1) monitoring session breakdown

A monitoring session can be decomposed into a sequence of fundamental
actions which
are as follows:
- create the session
- program registers
- attach to target thread or CPU
- start monitoring
- stop monitoring
- read results
- detach from thread or CPU
- terminate session

The order may not necessarily be like shown. For instance, the
programming may happen
after the session has been attached. Obviously, the start/stop operations may be
repeated before results are read and results can be read multiple times.

In the next sections, we examine each action separately.

2) session creation

Perfmon2 supports 2 types of sessions: per-thread or per-CPU (so
called system-wide)

During the creation of the session, certain attributes are set, they
remain until the
session is terminated. For instance, the per-cpu attribute cannot be changed.

During creation, the kernel state to support the session is
allocated and initialized.
No PMU hardware is actually accessed. Permissions to create a
session may be checked.
Resource limits are also validated and memory consumption is accounted for.

The software state of the PMU is initialized, i.e., all
configuration registers are
set to a quiescent value. Data registers are initialized to zero
whenever possible.

Upon return, the kernel returns a unique identifier which is to be
used for all
subsequent actions on the session.

3) programming the registers

Programming of the PMU registers can occur at any time during the
lifetime of a session,
the session does not need to be attached to a thread of CPU.

It may be necessary to change the settings, e.g., monitor another
event or reset the counts
when sampling at the user level. Thus, the writing of the registers
MUST be decoupled from
the creation of the session.

Similarly, writing of configuration and data registers must also be
decoupled. Data
registers may be reprogrammed independently of their configuration
registers, such as
when sampling, for instance.

The number of registers varies a lot from one PMU to the other.

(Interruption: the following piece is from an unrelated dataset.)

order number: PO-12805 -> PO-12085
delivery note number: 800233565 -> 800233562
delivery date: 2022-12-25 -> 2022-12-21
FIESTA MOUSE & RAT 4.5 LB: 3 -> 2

The
relationships between
configuration and data registers can be more complex than just
one-to-one. On most PMU,
writing of the PMU registers requires running at the most privileged
level, i.e., in the
kernel. To amortize the cost of a system call, it is interesting to
program multiple
registers in one call. Thus, it must be possible to pass vector
arguments. Of course,
for security reasons, the system administrator may impose a limit on
how big vectors can
actually be. The advantage is that vectors can vary in size and thus
the amount of data
passed between application and kernel can be optimized to be just
the minimal needed.
System call data needs to be copied into the kernel memory space
before it can be used.

4) attachment and detachment

A session can be attached to a kernel-visible thread or a CPU. If
there is attachment,
then it must be possible to detach the session to possibly re-attach
it to another thread
or CPU. Detachment should not require destroying the session.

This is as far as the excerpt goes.